Well, let's start from the very beginning here and at the highest zoomed out level.
You're a millionaire at the age of 38, and you've got a bunch of good problems.
I think you have $110,000 in cash going towards your next home purchase and $340-ish
and liquidity left over that you consider to be liquidity there.
So I think the first thing is to make sure that you're capitalizing your life and your business
appropriately after that. So I would set aside a chunk. How much do you want for your emergency fund?
Right now you have a $340,000.
Yes. The emergency fund is a little high right now. I'm going to put in a pool, though,
so it's going to cost me a little bit of money. Fair enough.
I like you've heard of pool.
I like to keep, you know, like the standard three months to six months.
and so I'll go anywhere from, you know, 20 to 30,000 at a time and keeping cash.
Great. And then what do you think is a reasonable liquidity position to capitalize your rental business?
I don't know.
So how many units do you own?
Nine units.
Nine units. And what do you think like a roof replacement or the furnace or what are some of the big high ticket items that can go wrong with your particular properties?
Oh, my current ones?
Yeah.
Now, I'm pretty much taken care of all those.
You might have a roof here or there.
So I would, you know, I want to make sure, yeah, we've always got, I always err on the side of caution there.
You put an extra $10,000 aside for that.
So a roof might cost you $10,000, $15,000 in your area if you need to replace it.
Yeah.
So I would budget for a couple of roofs and then a couple of months and another three to six months at least on your emergency fund or on your mortgage payments for your rental business.
So what do you think that might look like if you're thinking about a reserve for that?
Yes, if you're looking at a couple of roofs, you know, if you want to have an extra, say,
20,000 in cash, just for safekeeping on the rental business, probably a good idea.
Always a good idea.
Is that nine units or nine different roofs?
No, it's only four roofs, nine total units.

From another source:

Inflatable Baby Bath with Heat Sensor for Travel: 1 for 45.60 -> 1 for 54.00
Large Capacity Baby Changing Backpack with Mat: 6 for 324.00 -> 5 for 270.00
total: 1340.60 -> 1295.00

Okay, so in Denver here, I have, I keep about a $35,000 to $40,000 reserve for my three structures,
which are eight doors. And the reason for that is I, a roof here costs a little bit more than the numbers you quoted.
And I feel like that's, you know, my rents and mortgages are a little higher because of the,
the difference in property values in Denver versus upstate New York, it sounds like, right?

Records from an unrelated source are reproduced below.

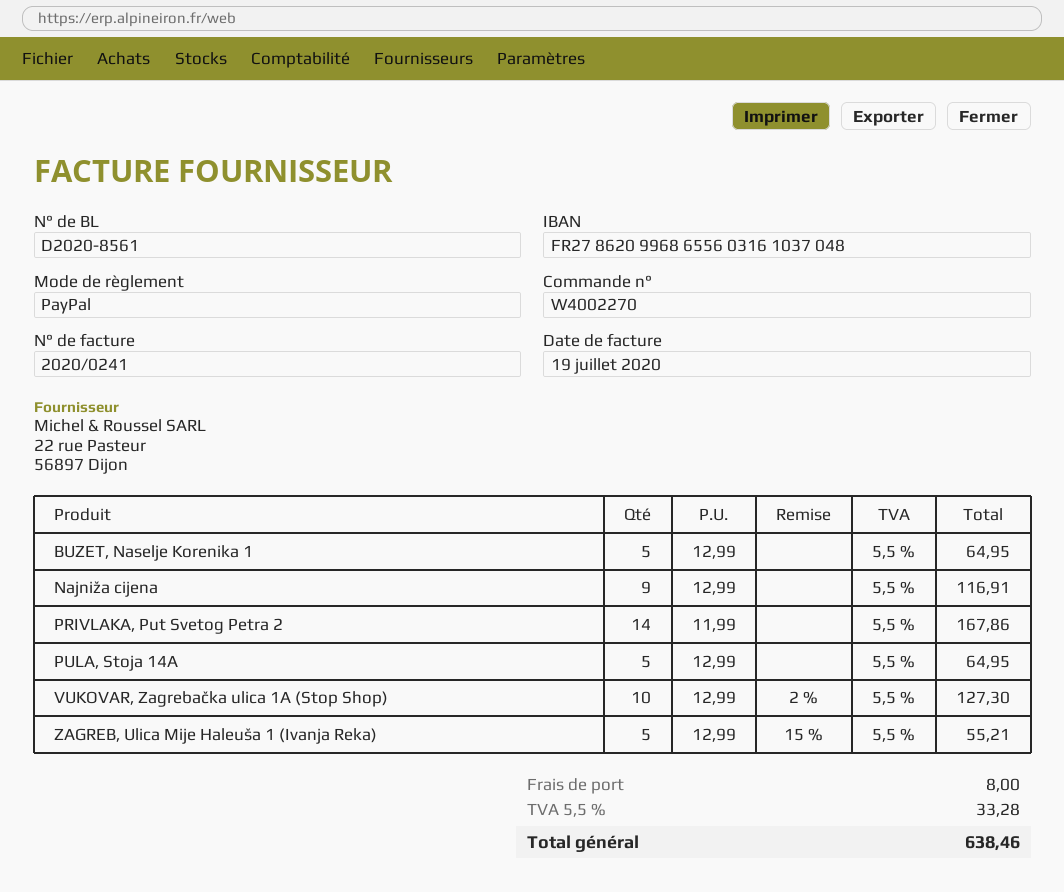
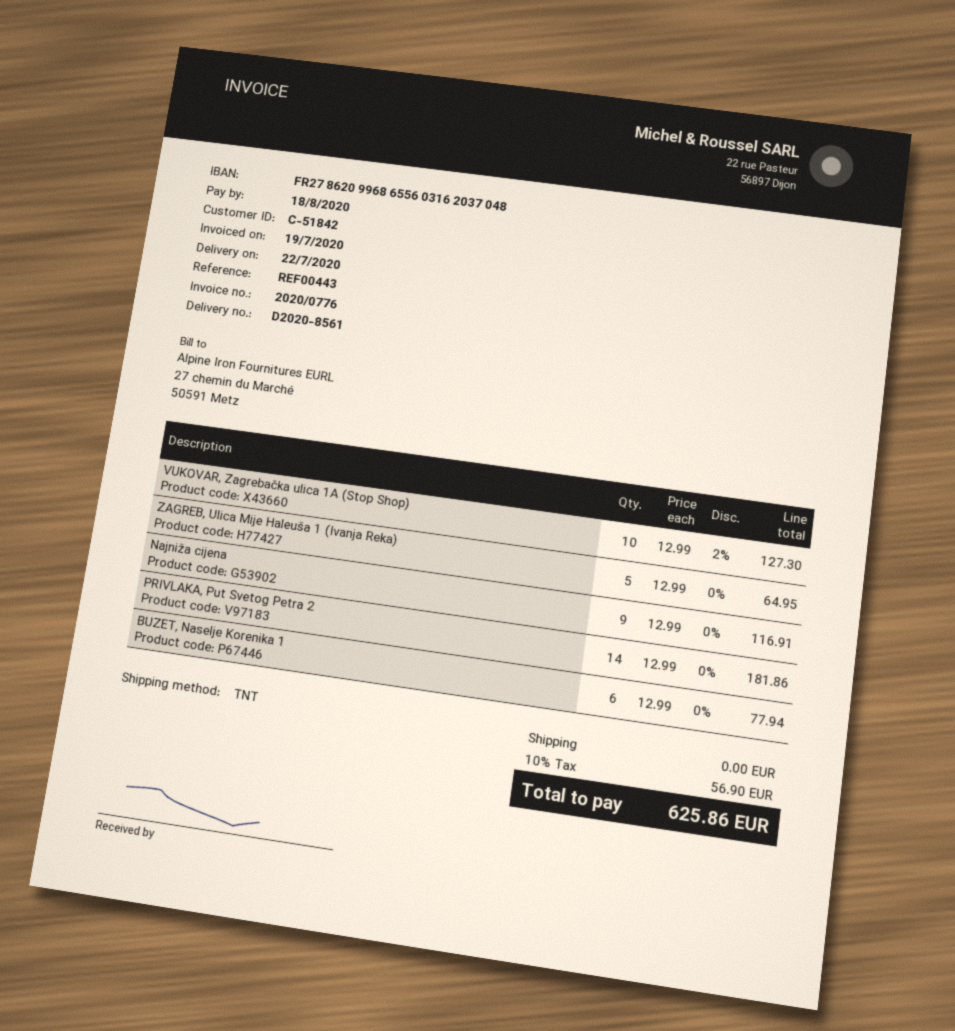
invoice number: 2020/0241 -> 2020/0776
bank account: FR2786209968655603161037048 -> FR2786209968655603162037048
BUZET, Naselje Korenika 1: 5 x 12.99 = 64.95 -> 6 x 12.99 = 77.94
PRIVLAKA, Put Svetog Petra 2: 14 x 11.99 = 167.86 -> 14 x 12.99 = 181.86
PULA, Stoja 14A: 5 x 12.99 = 64.95 -> none
ZAGREB, Ulica Mije Haleuša 1 (Ivanja Reka): 5 x 12.99 - 15% = 55.21 -> 5 x 12.99 = 64.95
shipping: 8.00 -> 0.00
tax: 5.5% = 33.28 -> 10% = 56.90
total: 638.46 -> 625.86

So I keep that a little extra. I don't know, but I think that that 30-ish, you know,
you'll have to dial it on that number. But keeping aside some reserve for both your personal life
and then separating your real estate businesses, I think is a good step to take and thinking about your
capitalization. And I'm just going through this because this is the easy stuff. You have such a luxury
problem here. I'm just trying to figure out like, hey, you've won. How do you ensure that you're
having one is nicely and safely capitalize so that you don't build a, you don't begin investing
in a way that's going to decrease your freedom or cause you stress on your financial position or
bleed you money. That's kind of my first thought when it comes to this. How does that resonate?
Is that along the lines of what you're thinking? Yeah, that's a good plan.
Sometimes I don't think of it as a real estate business. It's just my investments.
Trying to keep everything, even though they are under LLCs and everything like that.
But when you separate it like that and you think about it as the rental business as your
personal business, it is probably smarter to make sure you have that all in one place.
When it gets mixed up like that, sometimes you get a, you could, you risk potentially getting a distorted view of how much cash the business is actually putting into your bank account and how much is actually coming out because you have these large expenses and those types of things.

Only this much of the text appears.